CVEID: CVE-2013-4002 Apache Xerces-J XML parser Denial of Service attack

    DESCRIPTION:
    A malicious user that is able to send a specially crafted XML document via an HTTP request to the IBM Cognos Business Intelligence server may be able to cause excessive CPU usage, effectively causing a partial denial of service to the system.

    CVSS Base Score: 7.1
    CVSS Temporal Score: See http://xforce.iss.net/xforce/xfdb/85260 for the current score
    CVSS Environmental Score*: Undefined
    CVSS Vector: (AV:N/AC:M/Au:N/C:N/I:N/A:C)

    AFFECTED PRODUCTS AND VERSIONS:
    IBM Cognos Business Intelligence 10.2.1 and earlier

    REMEDIATION:
    Apply the fix appropriate for your platform and version (see below)

    Workaround(s) & Mitigation(s):
    none


CVEID: CVE-2013-5372 Apache Xerces-J XML parser Denial of Service attack

    DESCRIPTION:
    A malicious user that is able to send a specially crafted XML document via an HTTP request to the IBM Cognos Business Intelligence server may be able to cause excessive CPU usage, effectively causing a partial denial of service to the system.

    CVSS Base Score: 4.3
    CVSS Temporal Score: See http://xforce.iss.net/xforce/xfdb/86662 for the current score
    CVSS Environmental Score*: Undefined
    CVSS Vector: (AV:N/AC:M/Au:N/C:N/I:N/A:P)

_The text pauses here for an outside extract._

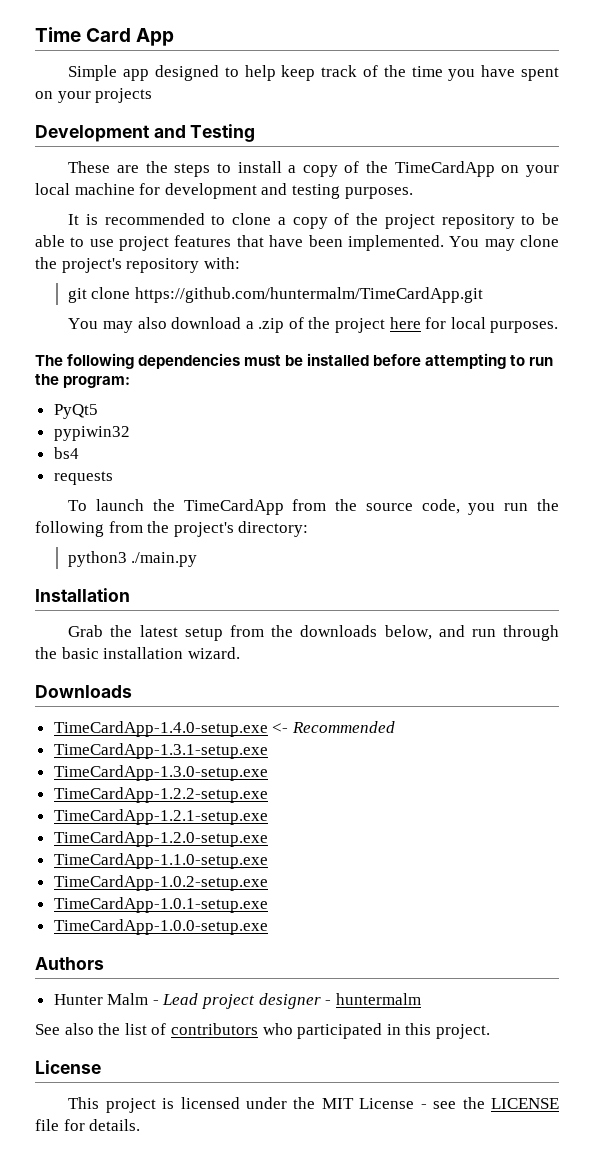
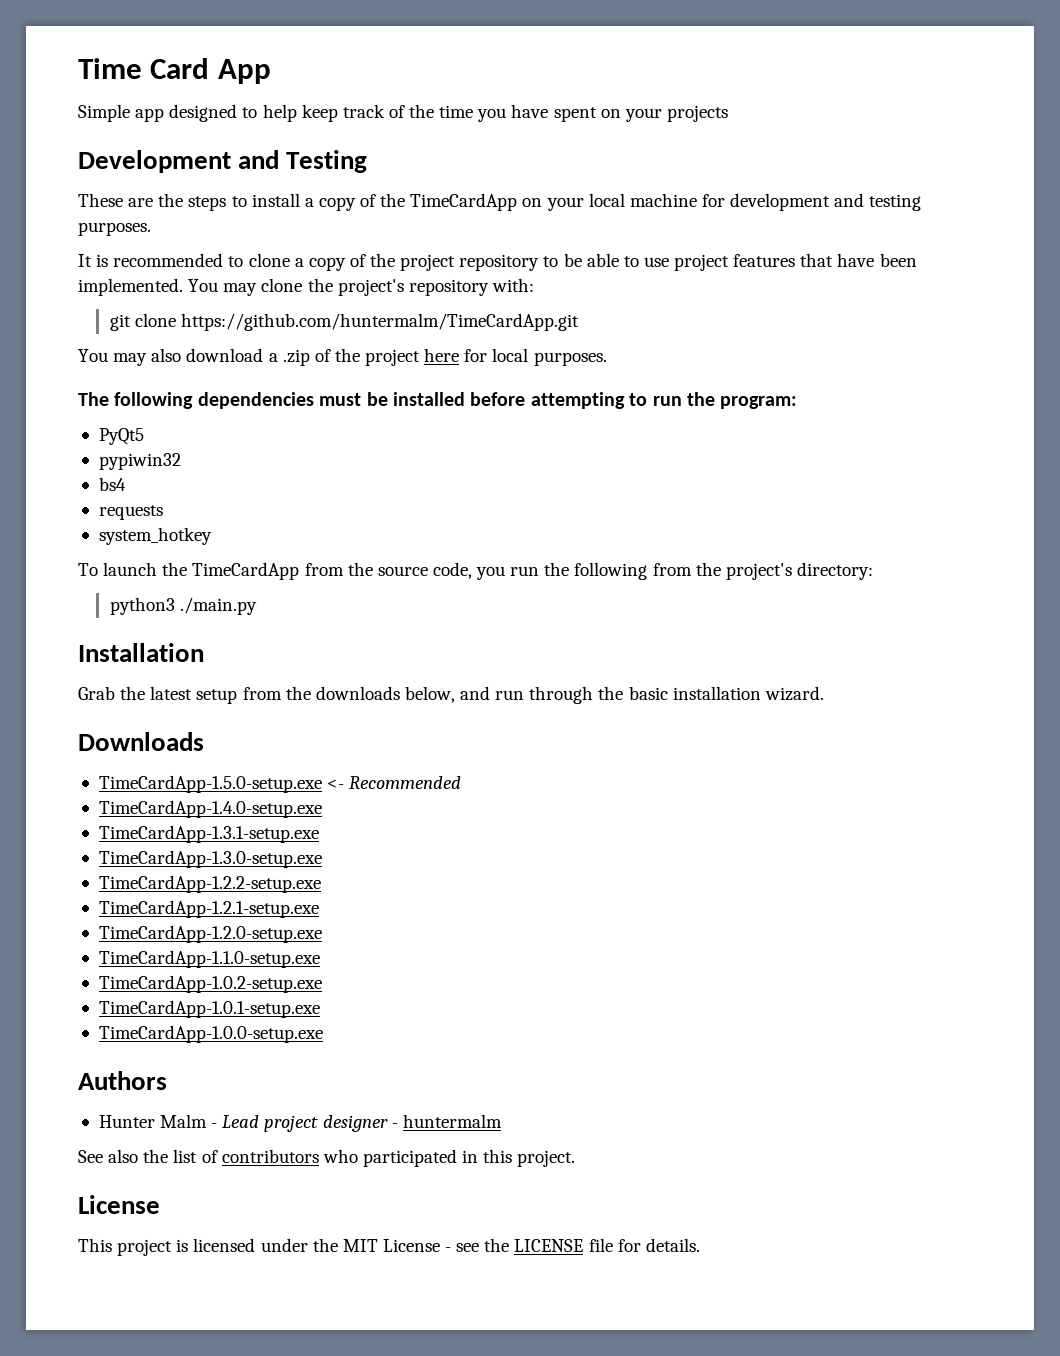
+ system_hotkey
- TimeCardApp-1.4.0-setup.exe <- Recommended
+ TimeCardApp-1.5.0-setup.exe <- Recommended
+ TimeCardApp-1.4.0-setup.exe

    AFFECTED PRODUCTS AND VERSIONS:
    IBM Cognos Business Intelligence 10.2.1 and earlier

    REMEDIATION:
    Apply the fix appropriate for your platform and version (see below)

    Workaround(s) & Mitigation(s):
    none


CVEID: CVE-2013-2407 Unspecified vulnerability in the Java Runtime Environment (JRE) component

    DESCRIPTION:
    A malicious user that is able to send a XML document with specially crafted Signature data via an HTTP request to the IBM Cognos Business Intelligence server may be able to cause excessive CPU usage, effectively causing a partial denial of service to the system.

    CVSS Base Score: 6.4
    CVSS Temporal Score: See CVSS Temporal Score: http://xforce.iss.net/xforce/xfdb/85044 for the current score
    CVSS Environmental Score*: Undefined
    CVSS Vector: (AV:N/AC:L/Au:N/C:P/I:N/A:P)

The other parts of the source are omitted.